*Work to complete*:
Your job is to retype all of the data word for word, leaving every image out.

*Data extracts*:
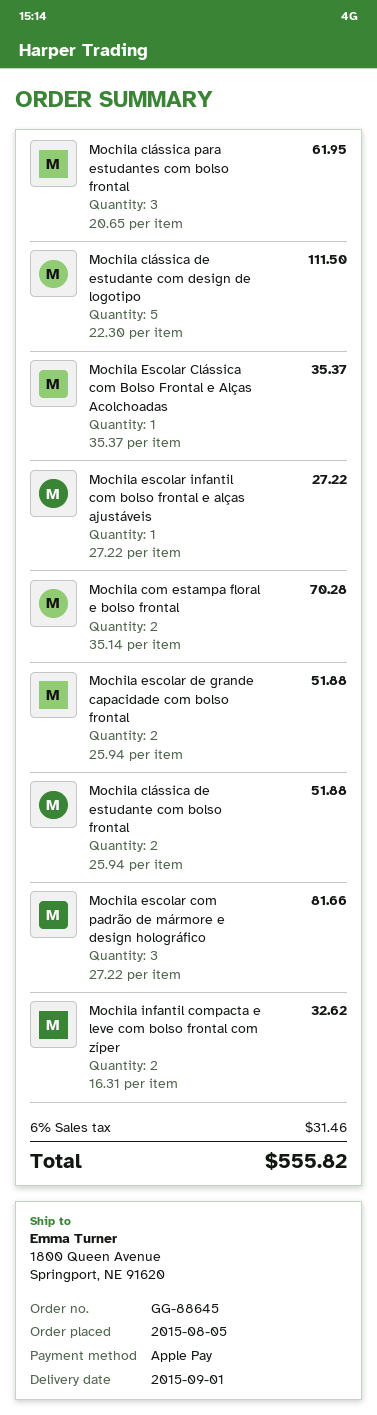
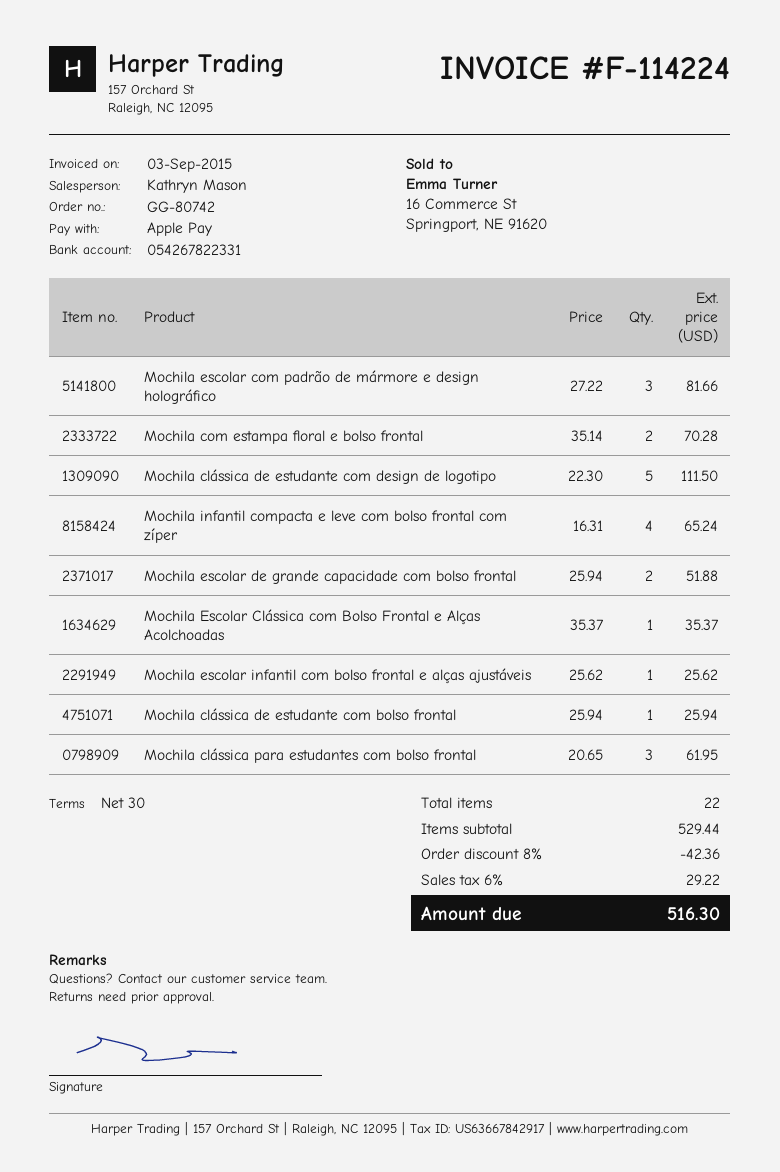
order number: GG-88645 -> GG-80742
Mochila escolar infantil com bolso frontal e alças ajustáveis: 1 x 27.22 = 27.22 -> 1 x 25.62 = 25.62
Mochila clássica de estudante com bolso frontal: 2 x 25.94 = 51.88 -> 1 x 25.94 = 25.94
Mochila infantil compacta e leve com bolso frontal com zíper: 2 x 16.31 = 32.62 -> 4 x 16.31 = 65.24
discount: none -> 8% = 42.36
tax: 6% = 31.46 -> 6% = 29.22
total: 555.82 -> 516.30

*Completed task*:
order number: GG-88645 -> GG-80742
Mochila escolar infantil com bolso frontal e alças ajustáveis: 1 x 27.22 = 27.22 -> 1 x 25.62 = 25.62
Mochila clássica de estudante com bolso frontal: 2 x 25.94 = 51.88 -> 1 x 25.94 = 25.94
Mochila infantil compacta e leve com bolso frontal com zíper: 2 x 16.31 = 32.62 -> 4 x 16.31 = 65.24
discount: none -> 8% = 42.36
tax: 6% = 31.46 -> 6% = 29.22
total: 555.82 -> 516.30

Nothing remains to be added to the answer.